Disclaimer: I own neither Inception nor Highlander, I'm just making use of the fair use exemption.

A/N: This was written in response to the prompt:
Highlander/Inception, Arthur/Eames, one of them is a thousand years old; the other just died


Better to burn out than fade away


Arthur has seen Eames die hundreds of times, if not thousands. He's been shot in the head, shot in the gut, stabbed in the gut, garroted, torn limb from limb by a mob, blown up by grenades, crushed by falling buildings, and, on one notable occasion, eaten by dinosaurs. There have been slow painful deaths and sudden unexpected ones. Some of those deaths Arthur caused, and he didn't regret it once. There have been so many, many deaths and really this is just one more.

He checks his totem again. It still tells him that he's in reality.

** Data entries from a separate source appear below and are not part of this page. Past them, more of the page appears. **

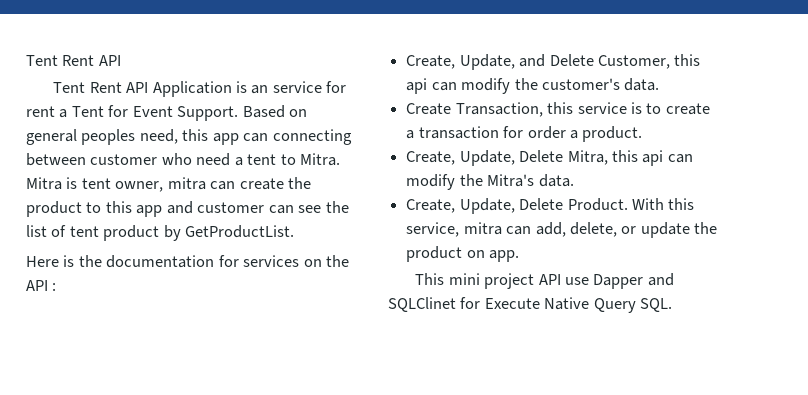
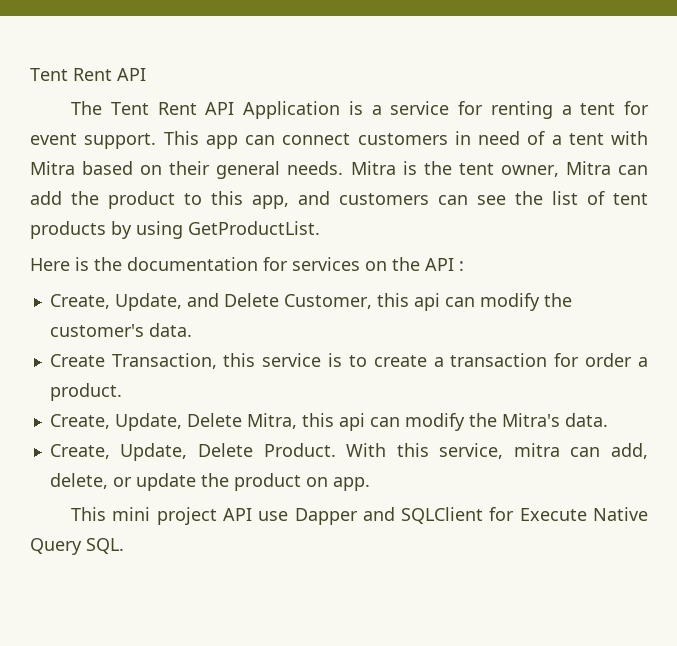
(121, 60) none -> [71,101,103,115] The
[251,85,269,94] an -> [371,105,382,115] a
[26,105,308,121] [26,129,352,145] [26,153,341,166] rent a Tent for Event Support. Based on general peoples need, this app can connecting between customer who need a tent to Mitra. -> [490,101,649,119] [30,131,648,149] [30,161,344,179] renting a tent for event support. This app can connect customers in need of a tent with Mitra based on their general needs.
(78, 183) none -> [423,161,452,175] the
[167,177,284,190] mitra can create -> [565,161,648,175] [30,191,62,205] Mitra can add
[136,201,265,217] app and customer -> [252,191,429,209] app, and customers
[103,225,181,241] product by -> [30,221,183,239] products by using
[388,297,456,312] SQLClinet -> [401,507,484,524] SQLClient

He doesn't really need a totem. If he truly begins to wonder if this is reality he can just shoot himself and see if the world he wakes up in is the same one that he's walked for the last thousand years.

When Eames first got diagnosed, Arthur did all the research he could on the current state of the art in medicine.

Then he shot himself in the head. When he woke up he called the hospital again to confirm that the diagnosis was still the same, and he did the research again.

He repeated the experiment five days running before he got sick of it and finally admitted to himself that he wasn't going to wake up from this, no matter how many times he died.

Instead, he emptied out his bank accounts into medical research labs to make the state of the art better. It might help someone some day, but it wouldn't be helping Eames this day.

Eames is dead and he's not coming back and Arthur hates him with just as much passion as he's ever loved him, because Eames left. He had a choice and he still left. Arthur had given him a choice, even if it wasn't the choice Arthur wished he could have given. Eames had known his mother, looked like grandfather, and would never have woken up as an Immortal. But there was the PASIV device. Arthur told Eames, had told him that they could dream share, go in layers deep and have a thousand years together, build a world together, all in a few weeks.

Eames had listened to the offer, had heard all of Arthur's arguments, and had still said "no."

"No, sweetheart. Even you can't bounce back from a thousand years in your own head."

"Not in my head, Eames. In yours! With you! And you know better than to underestimate me."

"Not even you, love. The next time you faced a challenge you'd be dead, and you know it. I don't want to meet up with you in the afterlife because some punk got the jump on my point man."

Arther had growled.

"Come love, my death was always in the cards. Better to burn out, than to fade away."

Arthur had stayed by his bedside for the two weeks it took Eames to die. It didn't look like burning out to him, just fading away. It felt like another thousand years, anyway.